EXTRACTED RECORDS Block Start

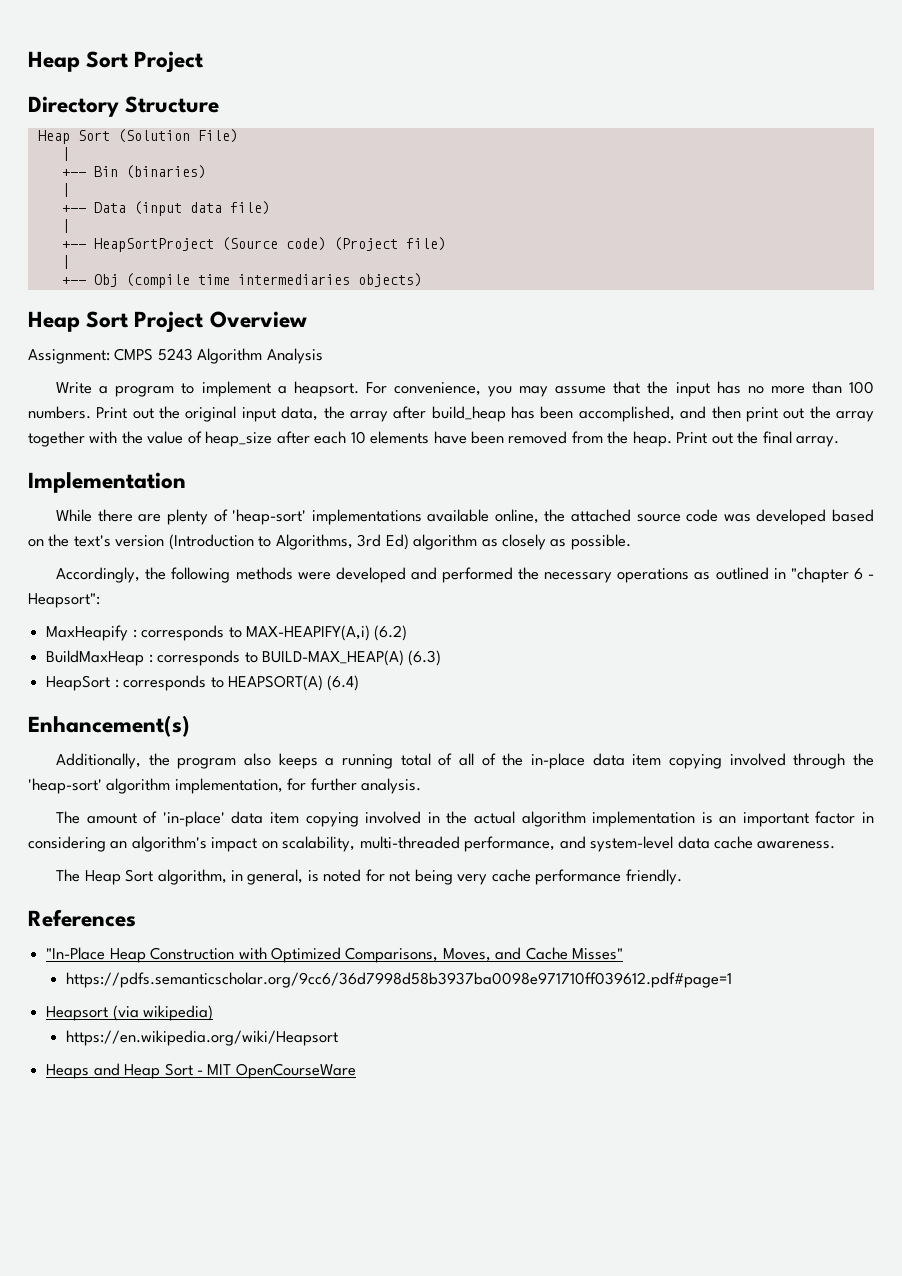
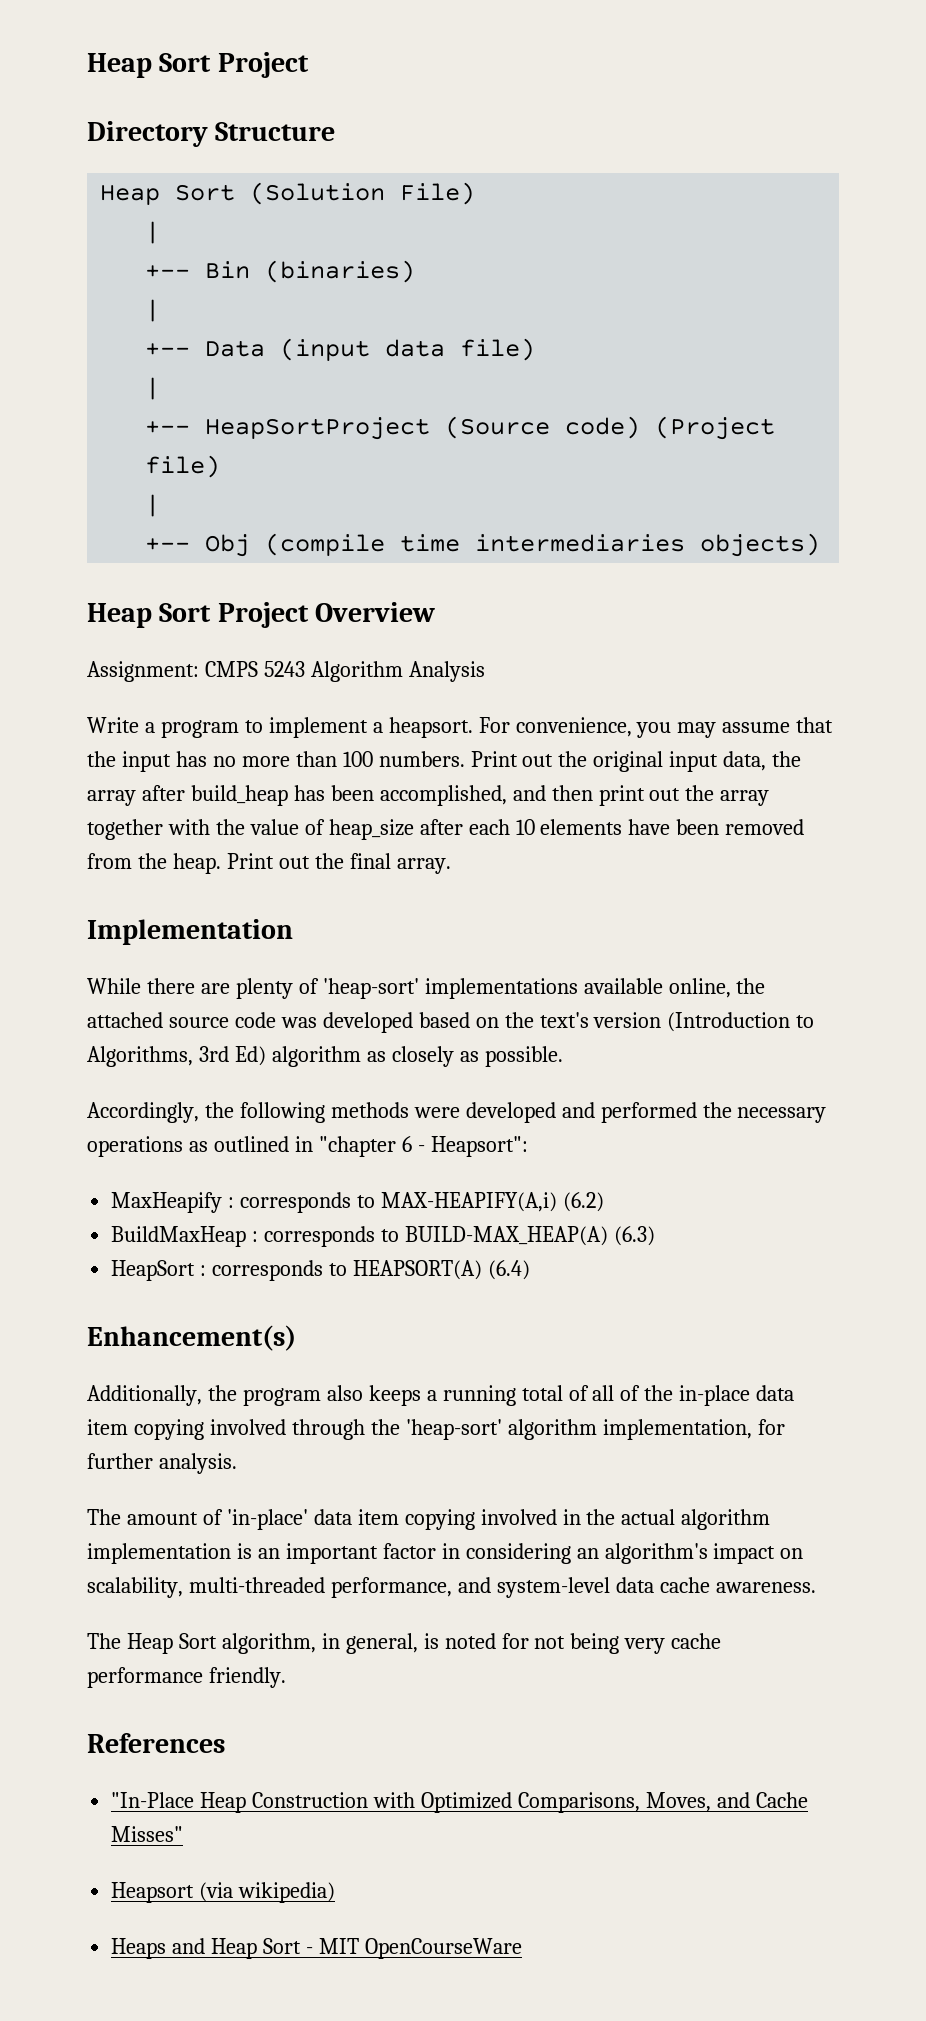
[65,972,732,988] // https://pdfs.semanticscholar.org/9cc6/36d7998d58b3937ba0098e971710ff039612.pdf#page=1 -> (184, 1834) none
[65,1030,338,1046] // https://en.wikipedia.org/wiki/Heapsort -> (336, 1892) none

EXTRACTED RECORDS Block End
EXTRACTED RECORDS Block Start

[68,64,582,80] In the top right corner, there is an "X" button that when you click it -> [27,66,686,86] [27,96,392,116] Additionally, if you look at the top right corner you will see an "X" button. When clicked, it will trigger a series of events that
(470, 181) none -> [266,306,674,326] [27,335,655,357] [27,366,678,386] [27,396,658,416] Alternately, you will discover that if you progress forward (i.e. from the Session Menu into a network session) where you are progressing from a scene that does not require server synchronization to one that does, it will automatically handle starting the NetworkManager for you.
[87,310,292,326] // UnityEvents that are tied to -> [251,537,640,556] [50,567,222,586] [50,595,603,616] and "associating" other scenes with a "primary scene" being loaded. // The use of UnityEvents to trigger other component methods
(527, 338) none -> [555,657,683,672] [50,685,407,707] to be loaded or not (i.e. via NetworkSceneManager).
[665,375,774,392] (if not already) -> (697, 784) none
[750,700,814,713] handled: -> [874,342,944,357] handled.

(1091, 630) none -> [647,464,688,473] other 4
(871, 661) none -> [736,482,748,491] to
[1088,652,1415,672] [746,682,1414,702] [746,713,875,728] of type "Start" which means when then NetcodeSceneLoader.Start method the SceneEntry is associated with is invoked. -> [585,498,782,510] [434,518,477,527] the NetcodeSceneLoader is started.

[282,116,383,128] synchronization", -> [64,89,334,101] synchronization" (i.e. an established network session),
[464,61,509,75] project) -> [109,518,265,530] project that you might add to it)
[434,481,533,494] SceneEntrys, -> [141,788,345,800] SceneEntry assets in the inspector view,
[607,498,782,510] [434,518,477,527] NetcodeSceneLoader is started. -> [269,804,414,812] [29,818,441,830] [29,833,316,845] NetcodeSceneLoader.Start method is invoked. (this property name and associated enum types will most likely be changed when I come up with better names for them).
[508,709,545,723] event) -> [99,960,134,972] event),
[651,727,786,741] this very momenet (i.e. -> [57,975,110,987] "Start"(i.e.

EXTRACTED RECORDS Block End

Could you retype exactly the lines above, starting at the line that contains "(1091, 630) none -> [647,464,688,473] other 4" and ending at the line that contains "[651,727,786,741] this very", and nothing more?

(1091, 630) none -> [647,464,688,473] other 4
(871, 661) none -> [736,482,748,491] to
[1088,652,1415,672] [746,682,1414,702] [746,713,875,728] of type "Start" which means when then NetcodeSceneLoader.Start method the SceneEntry is associated with is invoked. -> [585,498,782,510] [434,518,477,527] the NetcodeSceneLoader is started.

[282,116,383,128] synchronization", -> [64,89,334,101] synchronization" (i.e. an established network session),
[464,61,509,75] project) -> [109,518,265,530] project that you might add to it)
[434,481,533,494] SceneEntrys, -> [141,788,345,800] SceneEntry assets in the inspector view,
[607,498,782,510] [434,518,477,527] NetcodeSceneLoader is started. -> [269,804,414,812] [29,818,441,830] [29,833,316,845] NetcodeSceneLoader.Start method is invoked. (this property name and associated enum types will most likely be changed when I come up with better names for them).
[508,709,545,723] event) -> [99,960,134,972] event),
[651,727,786,741] this very momenet (i.e. -> [57,975,110,987] "Start"(i.e.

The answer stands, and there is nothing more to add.